Prof. Gates argues, objects, threatens, resists, and produces ID with the address on it, but the officer still asks him to come outside. Same reason: everyone is safer outside until the officer or his backup can check the residence out. It's not because the two men are black.
Gates argues on and on but eventually goes outside, where he is arrested for disorderly conduct (you can be disorderly and yell at cops in your own home, but not on a public sidewalk).
Gates claimed the whole thing was racially motivated...but to make it worse, Pres.
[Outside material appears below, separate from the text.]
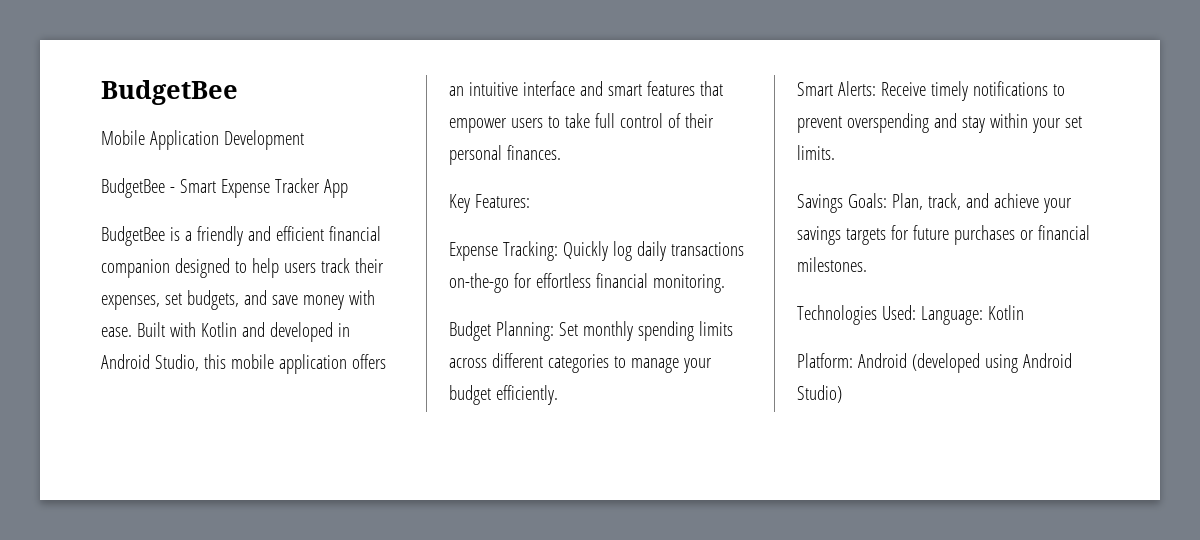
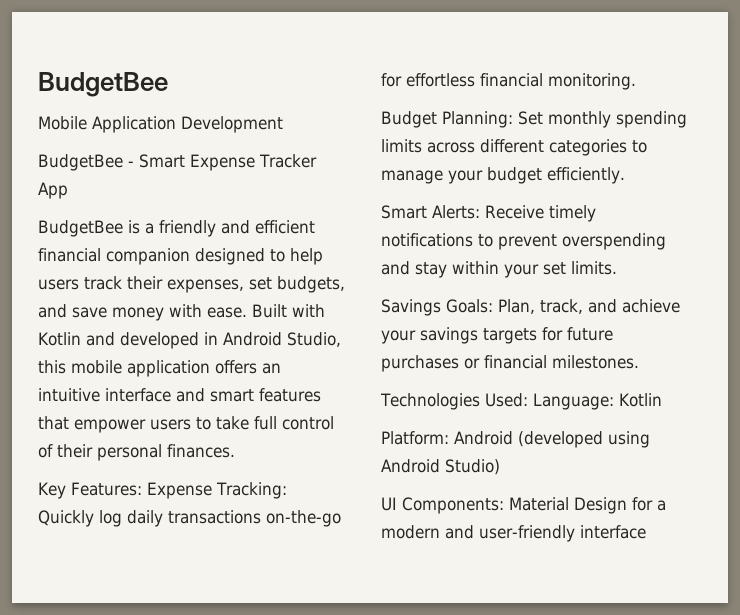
- Key Features:
- Expense Tracking: Quickly log daily transactions on-the-go for effortless financial monitoring.
+ Key Features: Expense Tracking: Quickly log daily transactions on-the-go for effortless financial monitoring.
+ UI Components: Material Design for a modern and user-friendly interface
Obama agreed, saying the police officer "acted stupidly." Later, in an impromptu visit to the daily press briefing, he parroted Gates again, saying the incident should lead to a renewed discussion about racial profiling (Gates is producing a PBS special about racial profiling--can't wait to see the spin he'll put on this incident). Massachusetts Gov. Deval Patrick (also black) called the incident "every black man's nightmare." Even Gates' daughter suggested the officer "needed to have his sensitivity training extended."
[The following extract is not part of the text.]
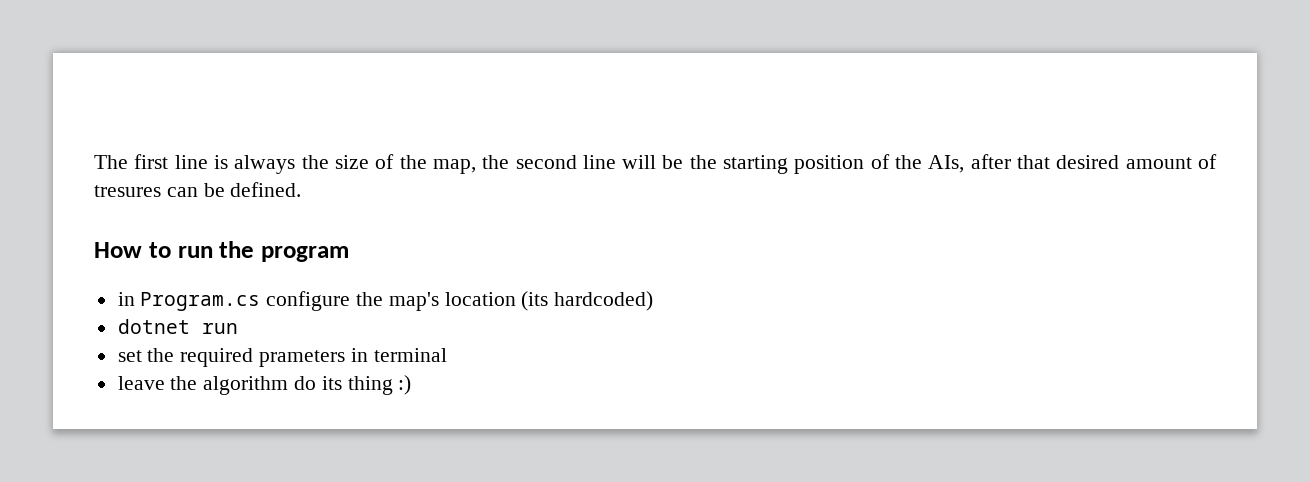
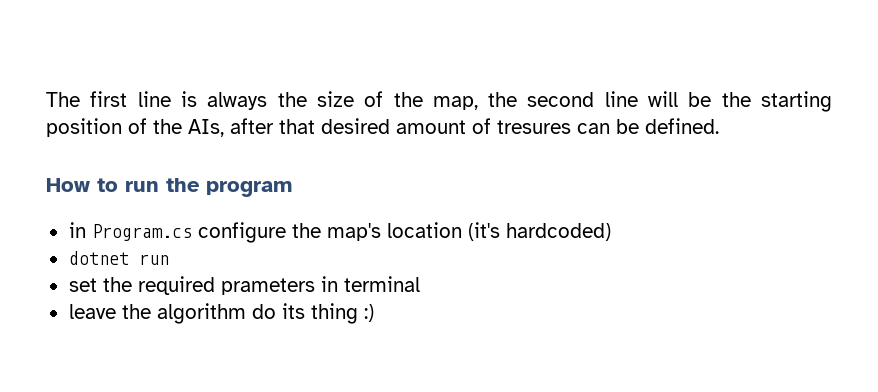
- in Program.cs configure the map's location (its hardcoded)
+ in Program.cs configure the map's location (it's hardcoded)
Oh really? What if there HAD BEEN a REAL break-in? What if Gates didn't know about it, but orders the cops away anyway, and they comply, and Gates is later assaulted by the burglars? The cops would be accused of not doing their jobs--maybe even accused of being racist and not caring about what happens in a black man's house?
Racial profiling is not the lesson here. The lesson here is that the cops are here to protect us and we need to learn to cooperate. The cops ordered Gates out of his house not to roust or torment him, but to search his house for any signs of a break-in. All he had to do was step back and let the cops do their job.
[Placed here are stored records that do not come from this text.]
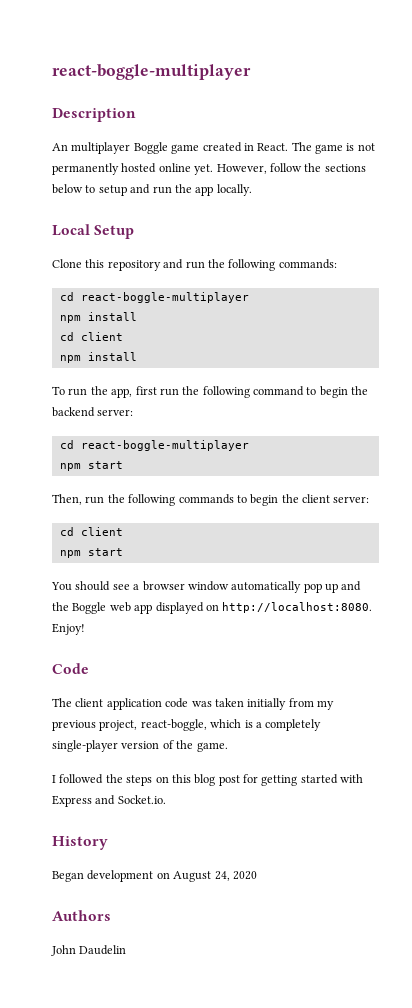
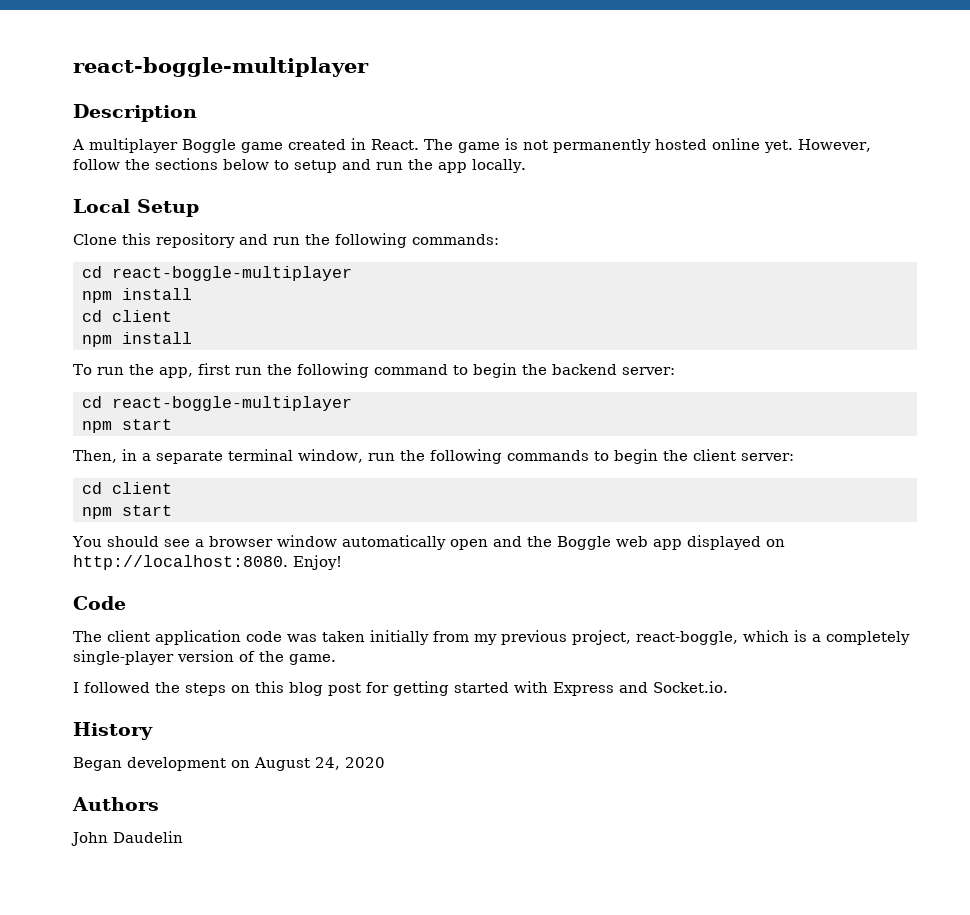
- An multiplayer Boggle game created in React.
+ A multiplayer Boggle game created in React.
- Then, run the following commands to begin the client server:
+ Then, in a separate terminal window, run the following commands to begin the client server:
- You should see a browser window automatically pop up and the Boggle web app displayed on http://localhost:8080.
+ You should see a browser window automatically open and the Boggle web app displayed on http://localhost:8080.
And what about Pres. Obama's knee-jerk reaction to the incident, saying the cops "acted stupidly" without knowing all the facts? Who's the racist now? Who's guilty of racial profiling? Black man, white cop--the white cop is obviously "stupid" and in the wrong, according to the President.
We can have a discussion about the facts, advantages, and disadvantages of profiling. Some call it "prejudice," immoral, and illegal; others call it "street smarts," necessary for survival, and most often times effective.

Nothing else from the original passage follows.